→ Problem statement: Gather every line in the records below that contains the word "somehow".
------------------------------
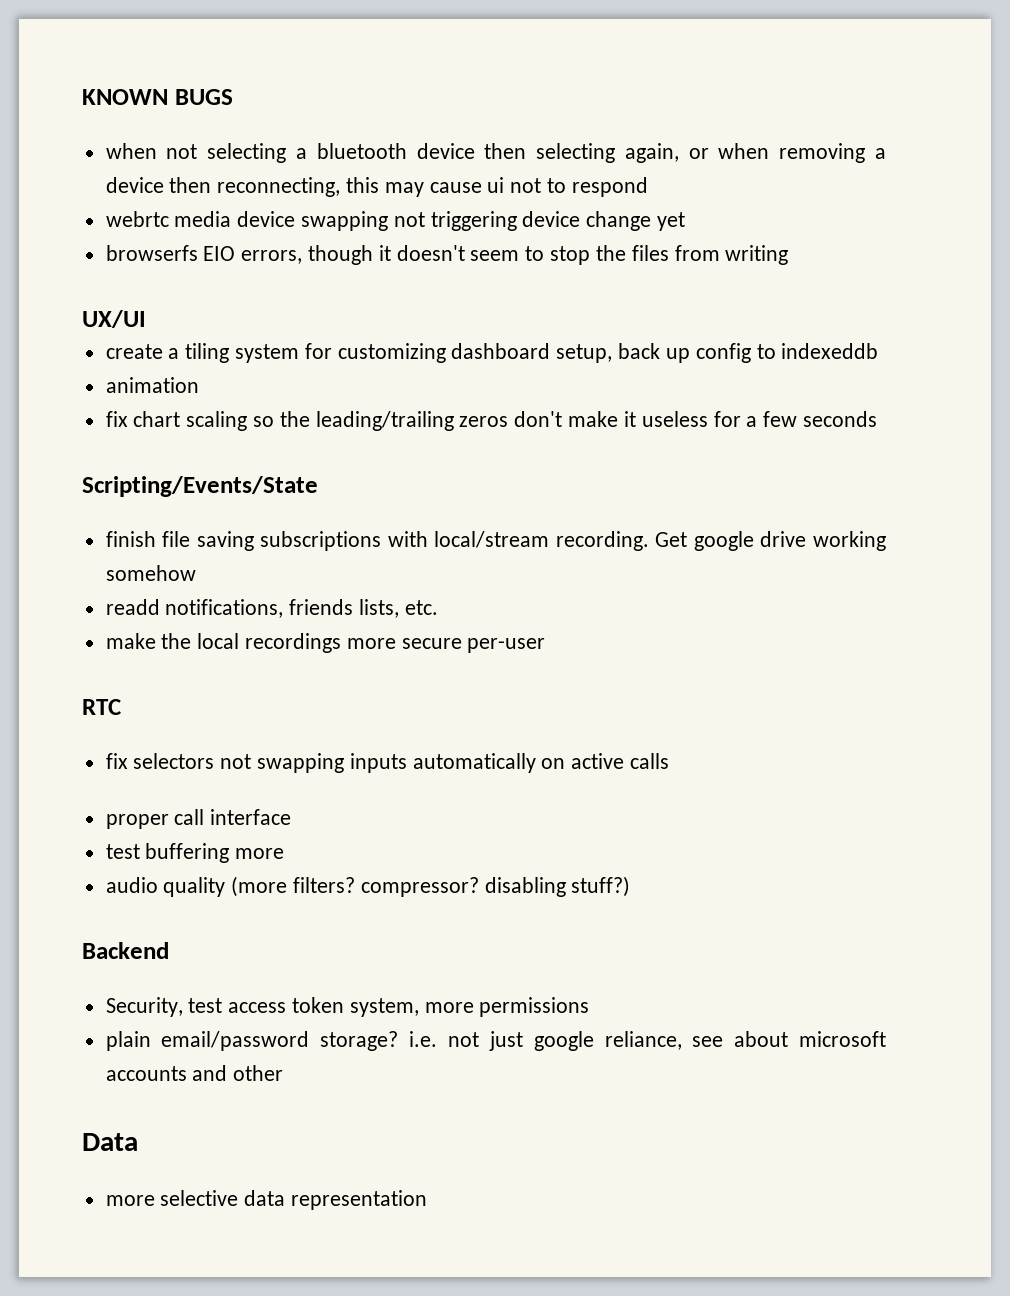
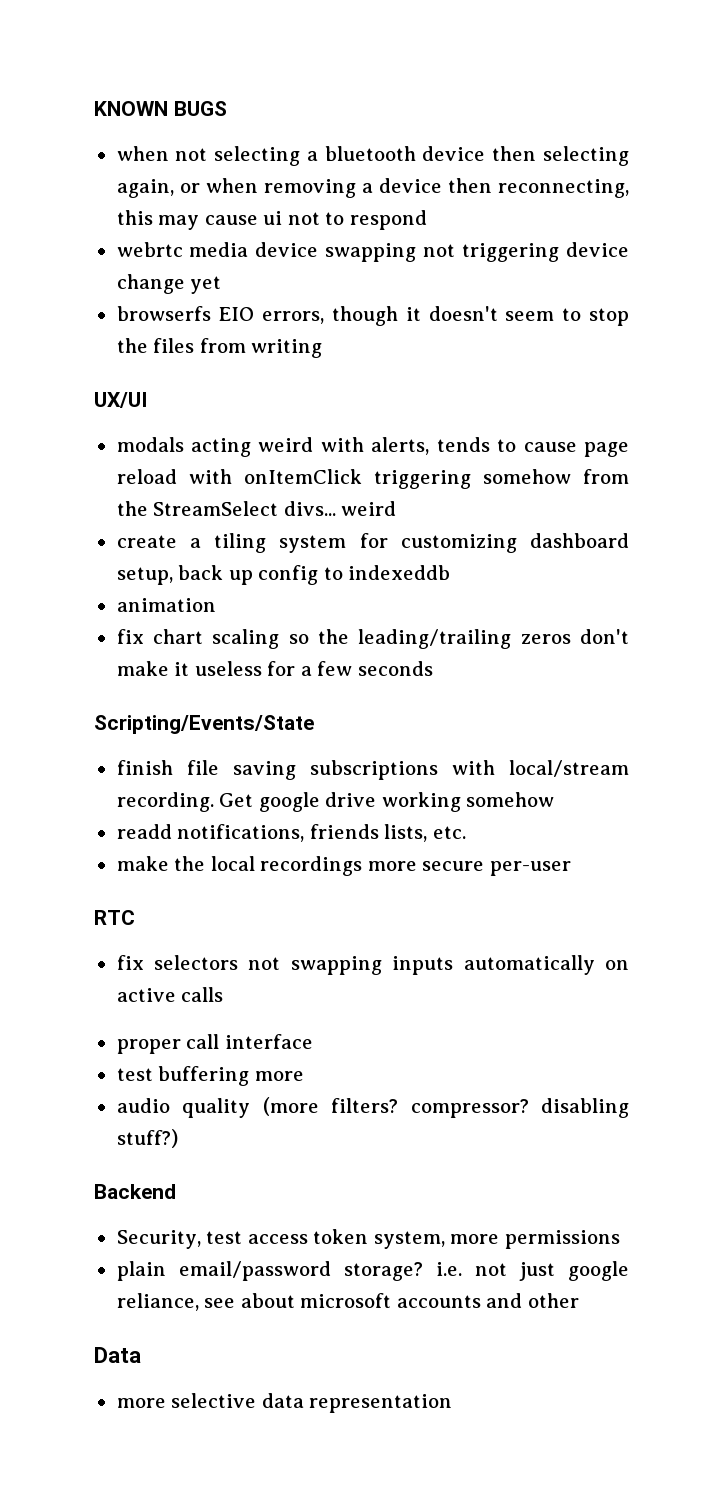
+ modals acting weird with alerts, tends to cause page reload with onItemClick triggering somehow from the StreamSelect divs... weird

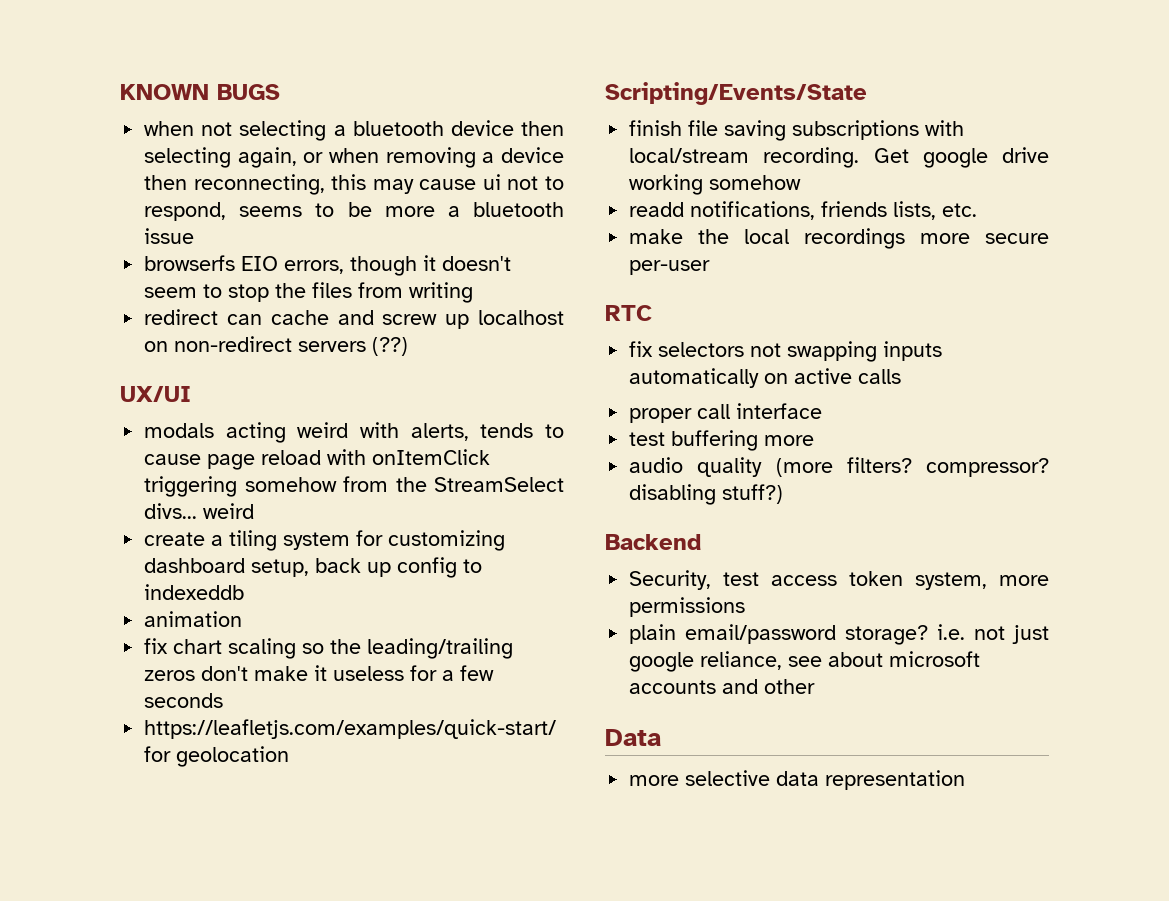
- when not selecting a bluetooth device then selecting again, or when removing a device then reconnecting, this may cause ui not to respond
- webrtc media device swapping not triggering device change yet
+ when not selecting a bluetooth device then selecting again, or when removing a device then reconnecting, this may cause ui not to respond, seems to be more a bluetooth issue
+ redirect can cache and screw up localhost on non-redirect servers (??)
+ https://leafletjs.com/examples/quick-start/ for geolocation

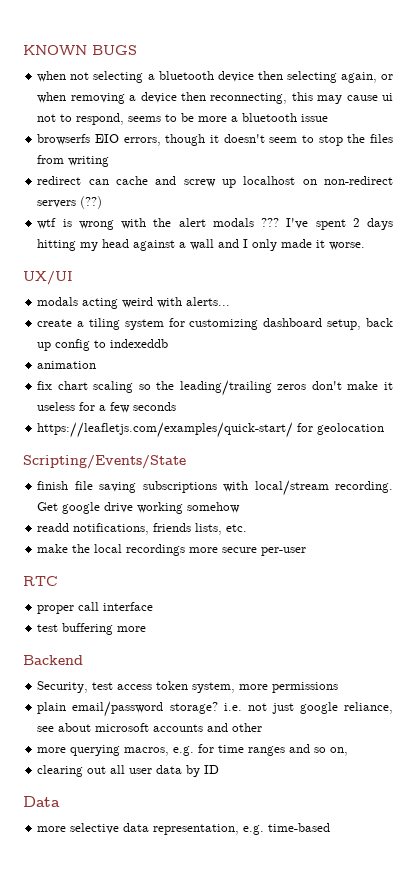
+ wtf is wrong with the alert modals ??? I've spent 2 days hitting my head against a wall and I only made it worse.
- modals acting weird with alerts, tends to cause page reload with onItemClick triggering somehow from the StreamSelect divs... weird
+ modals acting weird with alerts...
- fix selectors not swapping inputs automatically on active calls
- audio quality (more filters? compressor? disabling stuff?)
+ more querying macros, e.g. for time ranges and so on,
+ clearing out all user data by ID
- more selective data representation
+ more selective data representation, e.g. time-based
------------------------------
→ Solution:
+ modals acting weird with alerts, tends to cause page reload with onItemClick triggering somehow from the StreamSelect divs... weird
- modals acting weird with alerts, tends to cause page reload with onItemClick triggering somehow from the StreamSelect divs... weird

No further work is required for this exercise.